-- Available data follows --
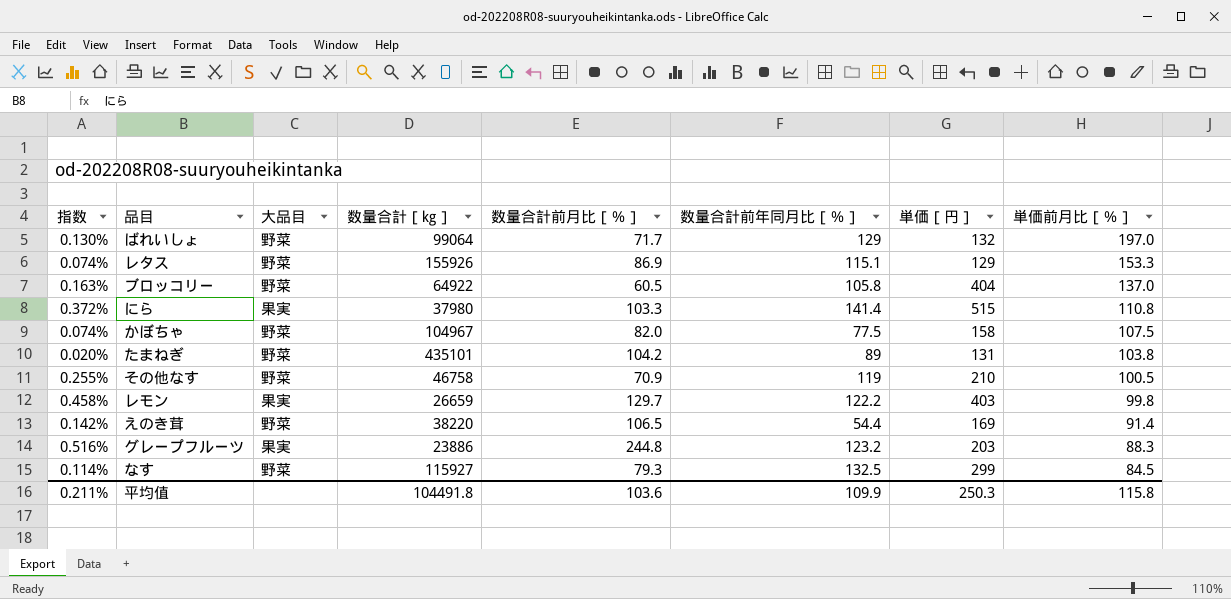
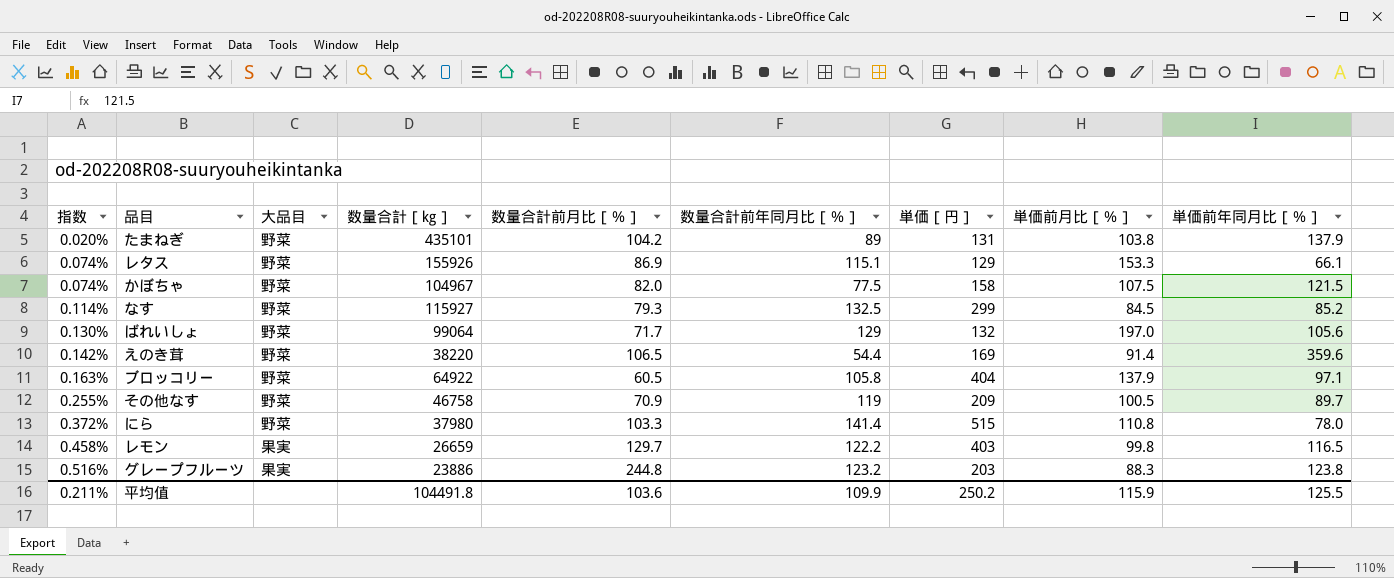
row order: 単価前月比［％］ descending -> 指数 ascending
column 単価前年同月比［％］ | position: none -> 9
ブロッコリー | 単価前月比［％］: 137.0 -> 137.9
その他なす | 単価［円］: 210 -> 209
にら | 大品目: 果実 -> 野菜
平均值 | 単価［円］: 250.3 -> 250.2
平均值 | 単価前月比［％］: 115.8 -> 115.9

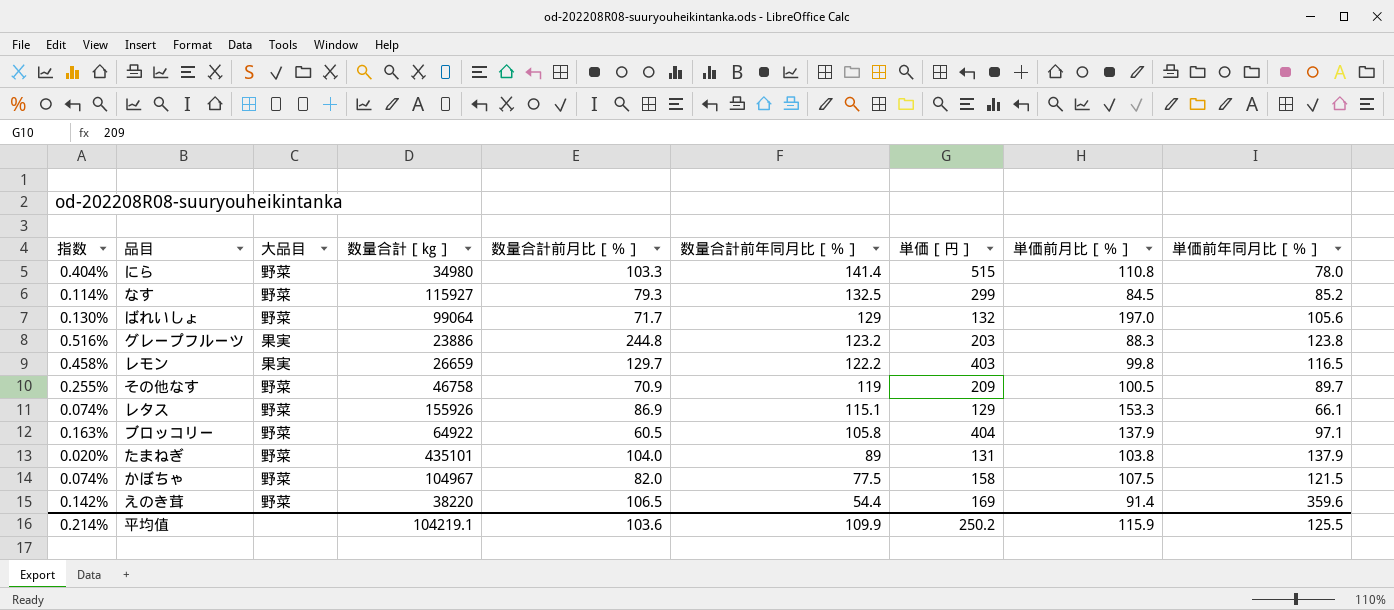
row order: 指数 ascending -> 数量合計前年同月比［％］ descending
にら | 指数: 0.372% -> 0.404%
にら | 数量合計［㎏］: 37980 -> 34980
たまねぎ | 数量合計前月比［％］: 104.2 -> 104.0
平均值 | 指数: 0.211% -> 0.214%
平均值 | 数量合計［㎏］: 104491.8 -> 104219.1

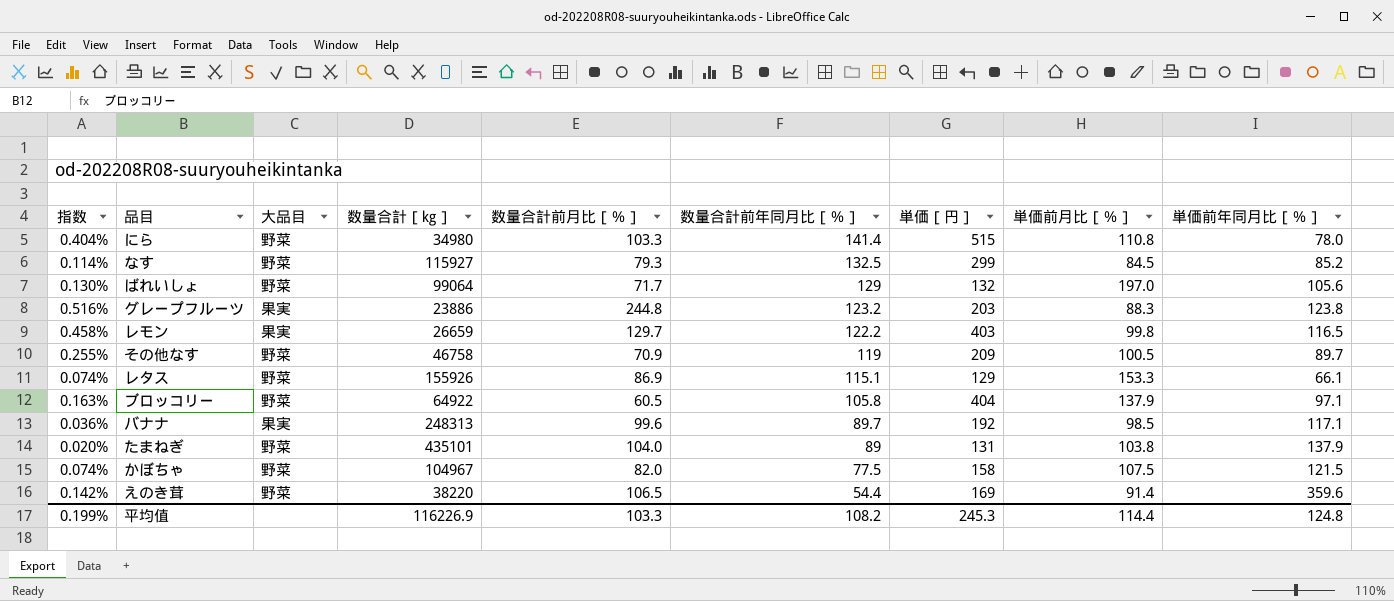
row バナナ: none -> 0.036% | 果実 | 248313 | 99.6 | 89.7 | 192 | 98.5 | 117.1
平均值 | 指数: 0.214% -> 0.199%
平均值 | 数量合計［㎏］: 104219.1 -> 116226.9
平均值 | 数量合計前月比［％］: 103.6 -> 103.3
平均值 | 数量合計前年同月比［％］: 109.9 -> 108.2
平均值 | 単価［円］: 250.2 -> 245.3
平均值 | 単価前月比［％］: 115.9 -> 114.4
平均值 | 単価前年同月比［％］: 125.5 -> 124.8

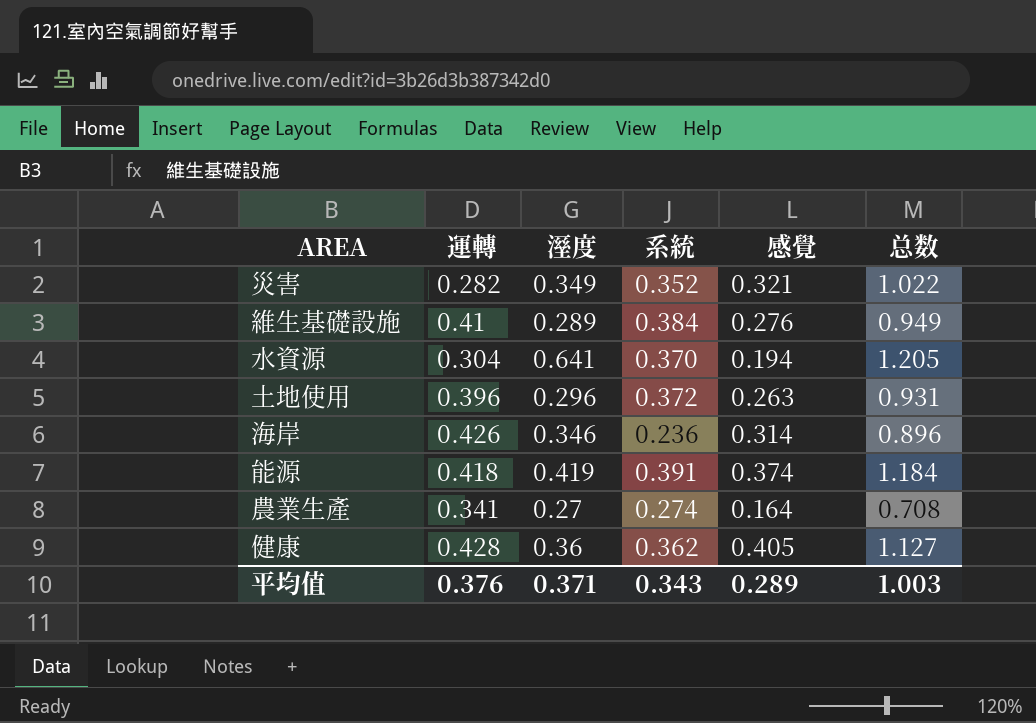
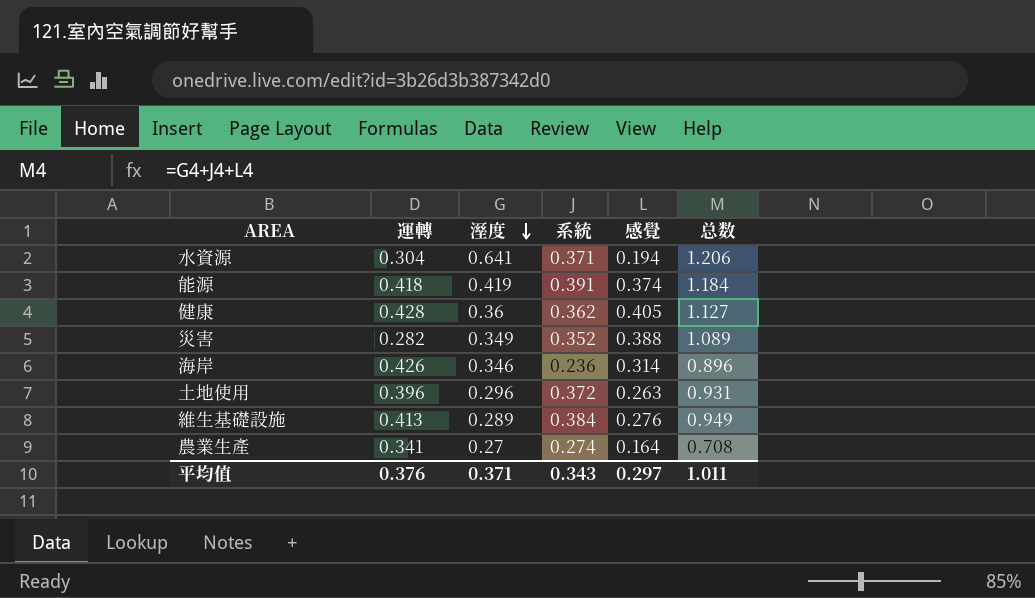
row order: none -> 溼度 descending
水資源 | 系統: 0.370 -> 0.371
水資源 | 总数: 1.205 -> 1.206
災害 | 感覺: 0.321 -> 0.388
災害 | 总数: 1.022 -> 1.089
維生基礎設施 | 運轉: 0.41 -> 0.413
平均值 | 感覺: 0.289 -> 0.297
平均值 | 总数: 1.003 -> 1.011

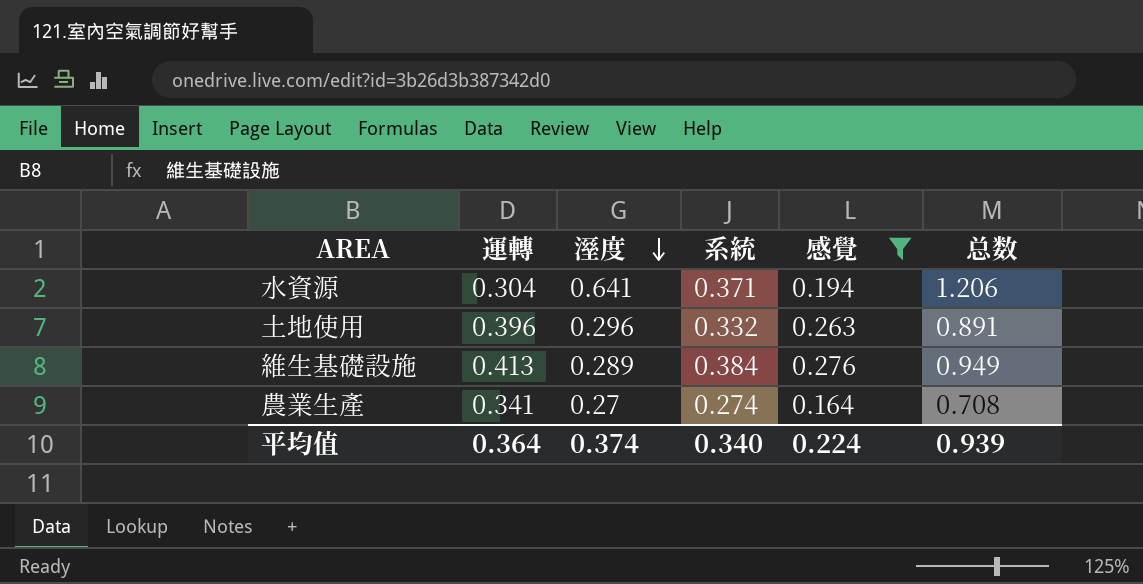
filter: none -> 感覺 <= 0.276
土地使用 | 系統: 0.372 -> 0.332
土地使用 | 总数: 0.931 -> 0.891
平均值 | 運轉: 0.376 -> 0.364
平均值 | 溼度: 0.371 -> 0.374
平均值 | 系統: 0.343 -> 0.340
平均值 | 感覺: 0.297 -> 0.224
平均值 | 总数: 1.011 -> 0.939

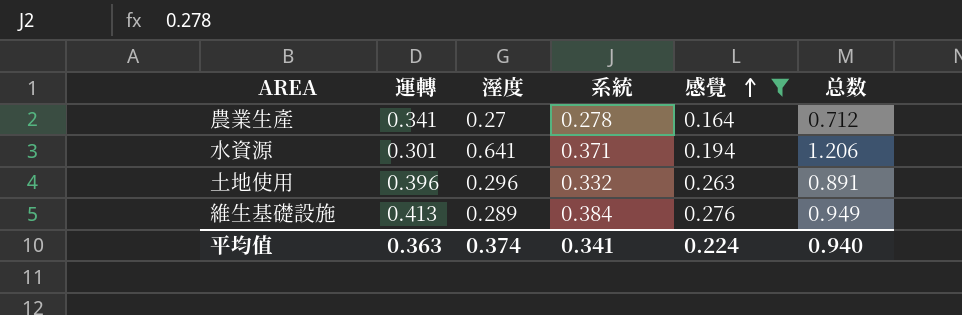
row order: 溼度 descending -> 感覺 ascending
農業生產 | 系統: 0.274 -> 0.278
農業生產 | 总数: 0.708 -> 0.712
水資源 | 運轉: 0.304 -> 0.301
平均值 | 運轉: 0.364 -> 0.363
平均值 | 系統: 0.340 -> 0.341
平均值 | 总数: 0.939 -> 0.940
-- Available data concluded --
# Your task
Output the lines, exactly: the first line of the entries above, every line after it, and the line with "平均值 | 運轉: 0.364 -> 0.363" as the last. No pictures.

# Output for this exercise
row order: 単価前月比［％］ descending -> 指数 ascending
column 単価前年同月比［％］ | position: none -> 9
ブロッコリー | 単価前月比［％］: 137.0 -> 137.9
その他なす | 単価［円］: 210 -> 209
にら | 大品目: 果実 -> 野菜
平均值 | 単価［円］: 250.3 -> 250.2
平均值 | 単価前月比［％］: 115.8 -> 115.9

row order: 指数 ascending -> 数量合計前年同月比［％］ descending
にら | 指数: 0.372% -> 0.404%
にら | 数量合計［㎏］: 37980 -> 34980
たまねぎ | 数量合計前月比［％］: 104.2 -> 104.0
平均值 | 指数: 0.211% -> 0.214%
平均值 | 数量合計［㎏］: 104491.8 -> 104219.1

row バナナ: none -> 0.036% | 果実 | 248313 | 99.6 | 89.7 | 192 | 98.5 | 117.1
平均值 | 指数: 0.214% -> 0.199%
平均值 | 数量合計［㎏］: 104219.1 -> 116226.9
平均值 | 数量合計前月比［％］: 103.6 -> 103.3
平均值 | 数量合計前年同月比［％］: 109.9 -> 108.2
平均值 | 単価［円］: 250.2 -> 245.3
平均值 | 単価前月比［％］: 115.9 -> 114.4
平均值 | 単価前年同月比［％］: 125.5 -> 124.8

row order: none -> 溼度 descending
水資源 | 系統: 0.370 -> 0.371
水資源 | 总数: 1.205 -> 1.206
災害 | 感覺: 0.321 -> 0.388
災害 | 总数: 1.022 -> 1.089
維生基礎設施 | 運轉: 0.41 -> 0.413
平均值 | 感覺: 0.289 -> 0.297
平均值 | 总数: 1.003 -> 1.011

filter: none -> 感覺 <= 0.276
土地使用 | 系統: 0.372 -> 0.332
土地使用 | 总数: 0.931 -> 0.891
平均值 | 運轉: 0.376 -> 0.364
平均值 | 溼度: 0.371 -> 0.374
平均值 | 系統: 0.343 -> 0.340
平均值 | 感覺: 0.297 -> 0.224
平均值 | 总数: 1.011 -> 0.939

row order: 溼度 descending -> 感覺 ascending
農業生產 | 系統: 0.274 -> 0.278
農業生產 | 总数: 0.708 -> 0.712
水資源 | 運轉: 0.304 -> 0.301
平均值 | 運轉: 0.364 -> 0.363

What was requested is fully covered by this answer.